5 thoughts on “Tenshi No Inai 12-Gatsu review

  1. I tried this a year ago, but after I found it goes into the direction it goes in I dropped it. I might come back to it when my Japanese gets better, but I’ve heard people that have gotten depressed over this game.

  2. I’ve been a fan of leaf since the days of To Heart, so this game was admitedly a bit of a shock to me. Despite that, the general atmosphere of the game goes very much against the grain when it comes to connotations that have to do with Christmas (and have a stronger inpact on anyone who was raised under the Christian traditions). This alone makes it worthwhile, in my opinion.

    The fact that the stories don’t resolve much near the end give the game a slice-of-life feel, which is fine. I still wish leaf would have animated this to some capacity, if only to see where it would go.

  3. To my knowledge, Amadayu Tatsuki didn’t actually contribute to this game–only Nakamura Takeshi and Misato Mitsumi did, which is a relief since whenever there’s only one of Leaf’s top three artists on hand for a game, the game gets stuck with a severe case of the “cloning blues”–in other words many of the characters have the exact same face other than eye and hair colour.

    I wonder why Leaf hasn’t put out more games like this, where the ero-content can’t really be taken out without destroying the narrative. There needs to be more stuff like this, stuff that is unabashed unafraid to confront issues like these head on in the genre.

    There’s a touch of that in the White Album remake, but sadly due to its all-ages trappings you won’t see any of it. Yayoi’s path in the anime and the original game raises quite a lot of issues that I think would have been much better had they not been censored in this latest entry.

    Oh, and sadly enough, Sakaki Shinobu from TenInailooked far better than Touma Kazusa did, despite Nakamura Takeshi’s great deal of practice drawing young girls with long black hair in a “hime cut.” Touma Kazusa, Kusakabe Yuuki, Sakaki Shinobu, etc.

    • Oops, don’t know how his name got there (maybe it’s because I’ve been looking at TH2 back then). Fixed.

      I personally don’t mind cloning blues much, with the way things are if you really get bugged by it you’ll have a stroke in a hour when you’re surfing. What bugs me more is when you have a really good artist working alongside a comparatively awful artist and I wonder what the hell they were thinking when the company chose them.
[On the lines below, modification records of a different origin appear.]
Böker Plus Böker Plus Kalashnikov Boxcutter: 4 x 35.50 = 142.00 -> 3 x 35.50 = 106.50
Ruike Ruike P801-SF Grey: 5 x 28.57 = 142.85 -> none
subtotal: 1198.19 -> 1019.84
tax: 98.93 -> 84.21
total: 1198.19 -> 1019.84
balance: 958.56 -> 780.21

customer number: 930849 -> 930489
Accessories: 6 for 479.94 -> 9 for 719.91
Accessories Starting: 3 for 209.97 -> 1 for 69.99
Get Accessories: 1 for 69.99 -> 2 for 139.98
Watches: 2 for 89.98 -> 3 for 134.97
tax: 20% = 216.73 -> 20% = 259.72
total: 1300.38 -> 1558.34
      I agree with you that Nakamura Takeshi shouldn’t have gone at White album 2 though, especially not alone. Those hideous CGs…guh… Touma deserves better! I can only half-agree with you when you say that you wish Touma sang though. Yes, I want to listen to her sing, but not if she’s one of those people whose singing voice is 300 times worse than their speaking voice.

      The 2 WA girls were in the hot springs mostly because they were drunk (I wonder what the drinking age in Japan is).

  4. I do find that this visual novel does hit home in what/how we are living in. From age 3-22, we receive education; at age 23-55, we have a career and if we are lucky, we can retire by the age 55/60. I always question on really the real purpose of living. Even in my career, I can’t really find the true purpose of living on this earth and I feel like I am living for someone else’s goal put in place for us and not living in our true. And many of these kinds of never gets resolved even till the end. It is true that the earth will spin even if one pass away. So this visual novel is a good reflection on the place that we are living in and it is impossible to really change the original structure of present life.